Configuring the Bucket Snake Lambda Function
Bucket Snake has a number of environment variables that it can be configured with. The table below outlines what they are and if they are required.
| Environment Variable | Default Value | Required | Environment-Variable Description | Example |
|---|---|---|---|---|
APP_REPORTS_BUCKETS |
None | YES | This is a comma-separated list of S3 bucket names which contain the historical S3 report JSON. This is a list to permit applications to use per-region buckets. | "historical-report-bucket-us-east-1,historical-report-bucket-us-west-2,historical-report-bucket-eu-west-1"(Replace with your buckets) |
SWAG_BUCKET |
None | YES | This is the S3 bucket that contains the SWAG data set. | "swag-data-set-bucket-here"(Replace with your bucket) |
SWAG_REGION |
None | YES | The region for where the SWAG bucket lives. | "us-east-1"(Replace with your SWAG bucket region) |
SWAG_DATA_FILE |
None | YES | The prefix to where the accounts JSON lives in the SWAG bucket. | "v2/accounts.json"(Replace with your prefix) |
REPORTS_BUCKET |
None | YES | The S3 bucket that contains the Historical S3 report JSON that Bucket Snake will use.

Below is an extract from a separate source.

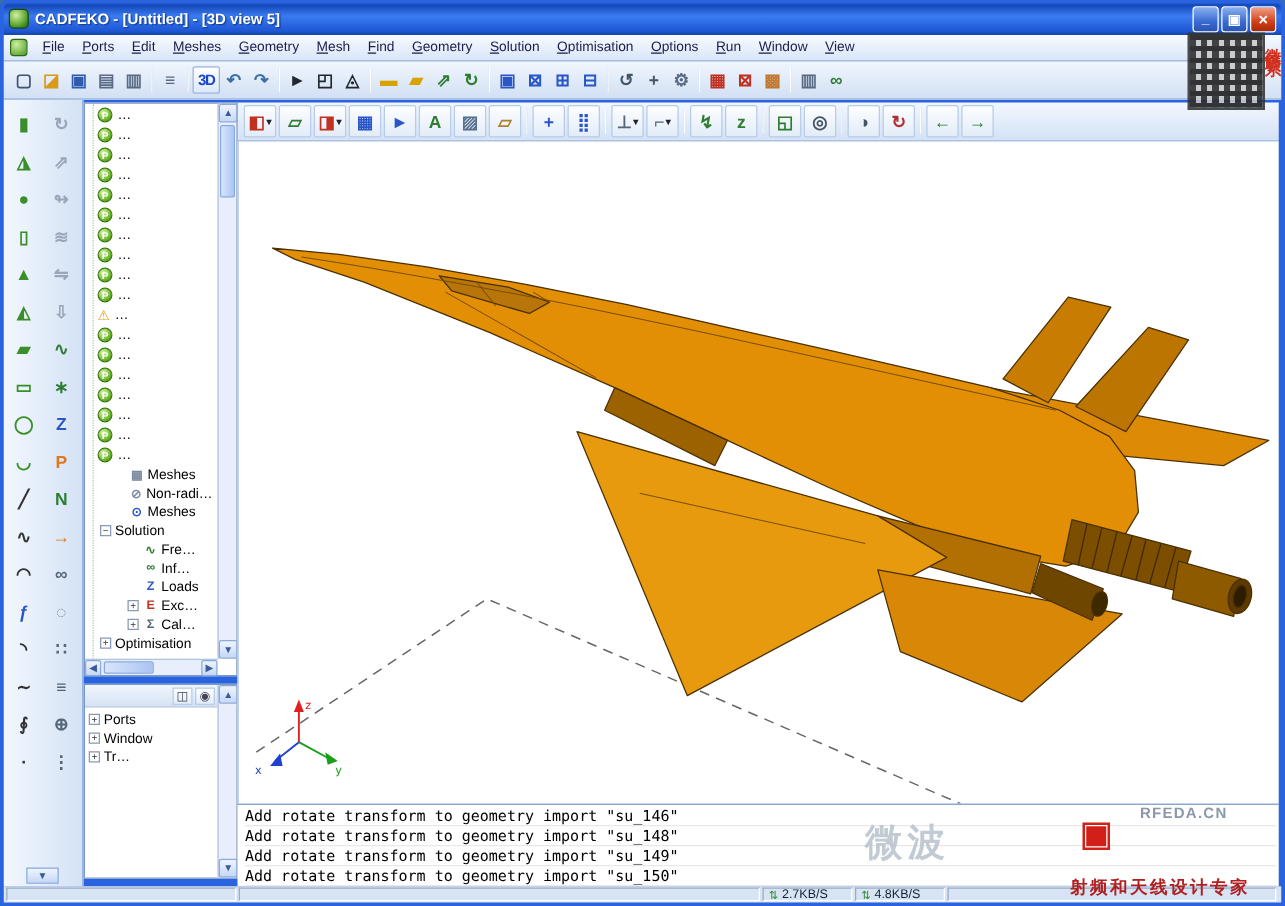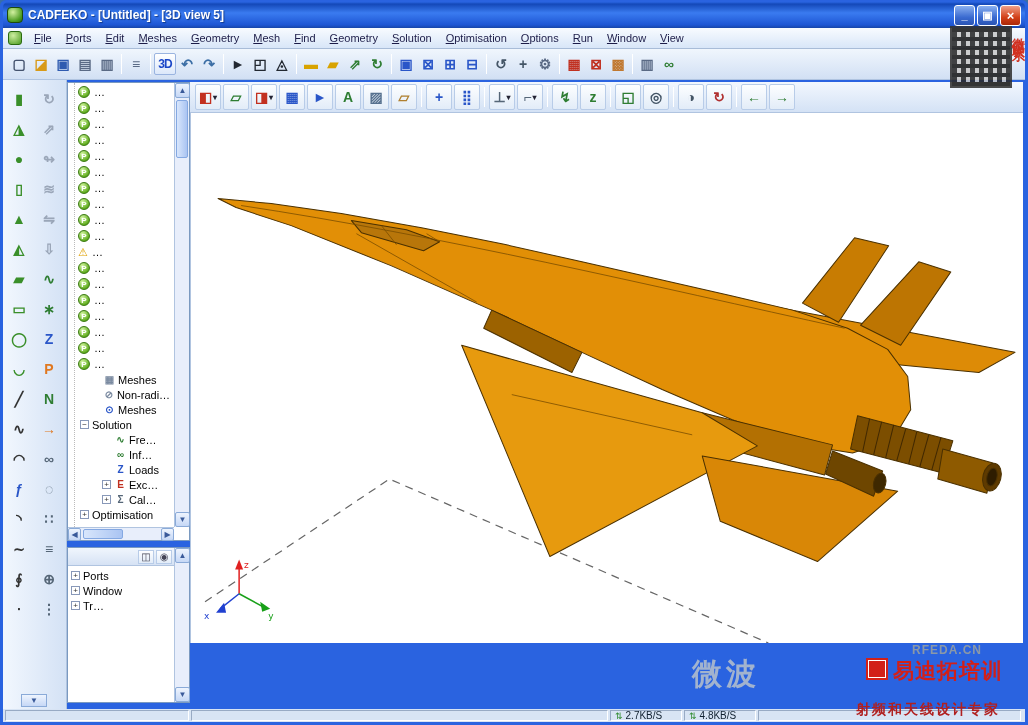"Add rotate transform to geometry" div.messages { html: none -> <div> <div>Add rotate transform to geometry import "su_146"</div> <div>Add rotate transform to geometry import "su_148"</div> <div>Add rotate transform to geometry import "su_149"</div> <div>Add rotate transform to geometry import "su_150"</div> </div> }
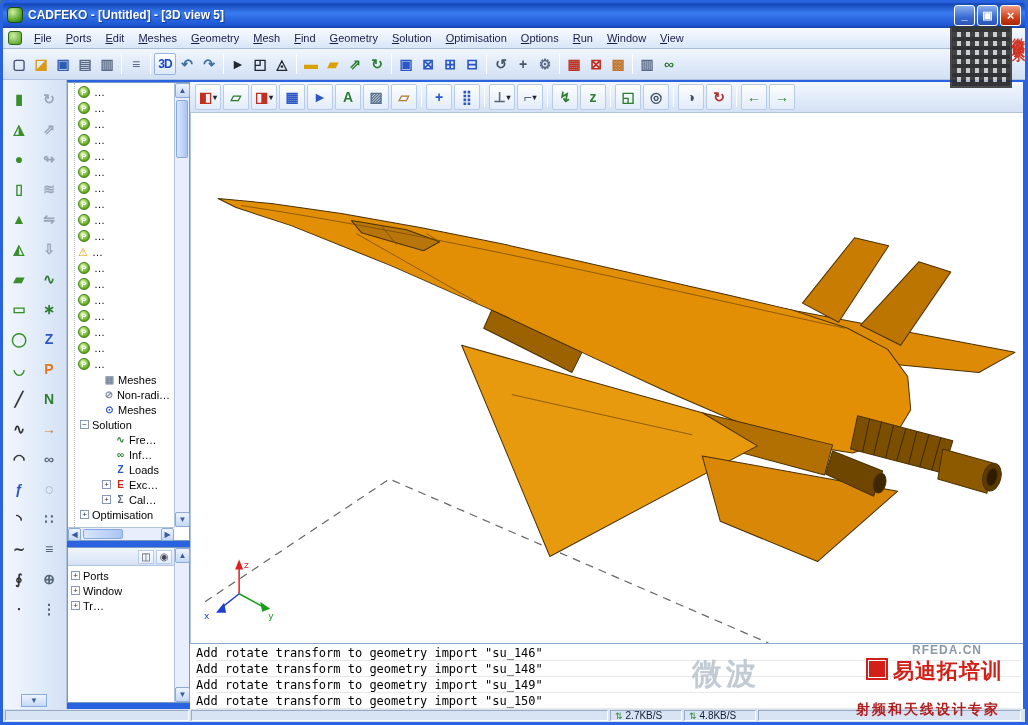"易迪拓培训" div.wm { html: <div>易迪拓培训</div> -> none }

This is just 1 bucket vs. a list for what is granted to the application. | "historical-report-bucket-us-east-1"(Replace with your bucket) |
REPORTS_REGION |
None | YES | The region of the S3 bucket that contains the historical report. | "us-east-1"(Replace with your Historical report bucket region) |
REPORTS_PREFIX |
"historical-s3-report.json" |
No | The region of the S3 bucket that contains the historical report. | See Default |
BLACKLISTED_SOURCE_ACCOUNTS |
None | No | A comma-separated list of AWS 12-digit account IDs for where source IAM roles are not permitted to use Bucket Snake for S3 access. Bucket Snake will not operate for source application IAM roles in these accounts. | "0123456678910,012345678911"(Replace with your account IDs) |
BLACKLISTED_BUCKET_ACCOUNTS |
None | No | A comma-separated list of AWS 12-digit account IDs for accounts that Bucket Snake should not grant S3 access. I.e. a bucket in an account that is protected, and Bucket Snake should not be granting access to. | "0123456678910,012345678911"(Replace with your account IDs) |
BUCKET_SNAKE_POLICY_NAME |
"BucketSnake" |
No | The IAM policy name on the IAM role that grants S3 access. | See Default |
STS_POLICY_NAME |
"BucketSnakeAssumeRole" |
No | The IAM policy name on the source IAM role that grants sts:AssumeRole permissions to the destination AWS account S3 roles. |
See Default |
DEST_ROLE_DESCRIPTION |
"Bucket Snake provisioned role" |
No | The description to the destination S3 IAM roles provisioned by Bucket Snake. | See Default |
BUCKET_SNAKE_ROLE |
"BucketSnake" |
No | The name of the IAM role that Bucket Snake needs to assume into to perform destination AWS account activities. | See Default |
BUCKET_SNAKE_SESSION_NAME |
"BucketSnake" |
No | The name of the STS session name that Bucket Snake will use when it assumes to the destination AWS account IAM roles. | See Default |
IAM_REGION |
"us-east-1" |
No | The AWS region for where IAM API commands are sent. | See Default |
These variables can be supplied in the serverless configuration.